*** Block opens ***

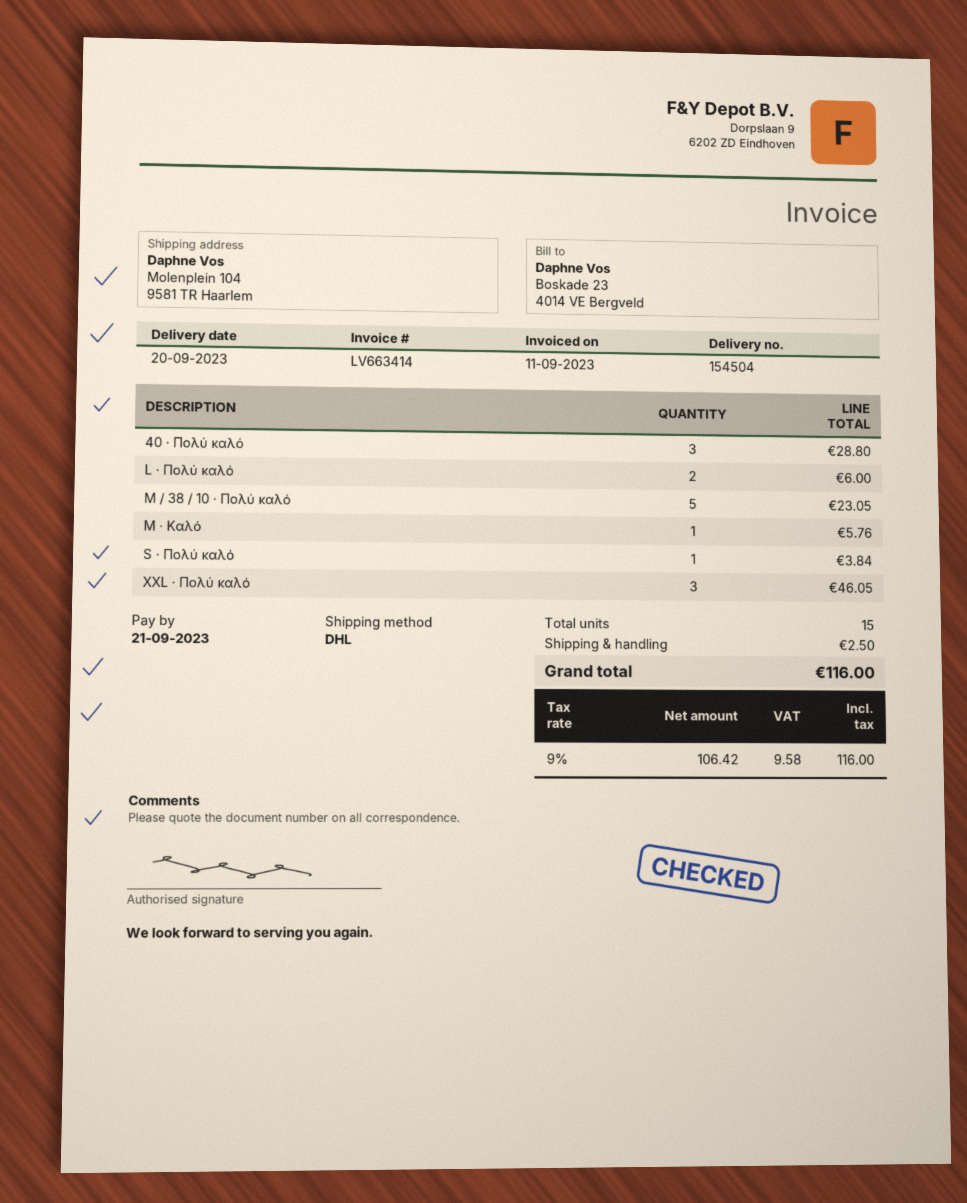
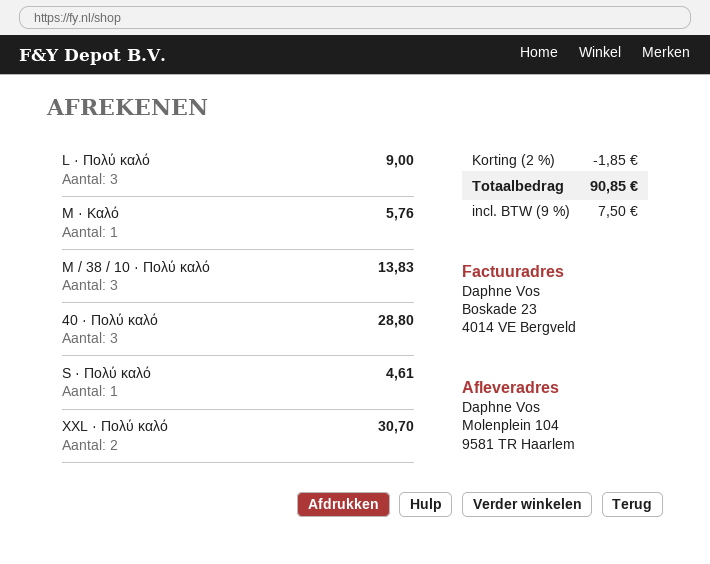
L · Πολύ καλό: 2 for 6.00 -> 3 for 9.00
M / 38 / 10 · Πολύ καλό: 5 for 23.05 -> 3 for 13.83
S · Πολύ καλό: 1 for 3.84 -> 1 for 4.61
XXL · Πολύ καλό: 3 for 46.05 -> 2 for 30.70
discount: none -> 2% = 1.85
shipping: 2.50 -> none
tax: 9% = 9.58 -> 9% = 7.50
total: 116.00 -> 90.85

*** Block closes ***

Once the pictures are set aside, give the rest of the listing again exactly.

** Task answer **
L · Πολύ καλό: 2 for 6.00 -> 3 for 9.00
M / 38 / 10 · Πολύ καλό: 5 for 23.05 -> 3 for 13.83
S · Πολύ καλό: 1 for 3.84 -> 1 for 4.61
XXL · Πολύ καλό: 3 for 46.05 -> 2 for 30.70
discount: none -> 2% = 1.85
shipping: 2.50 -> none
tax: 9% = 9.58 -> 9% = 7.50
total: 116.00 -> 90.85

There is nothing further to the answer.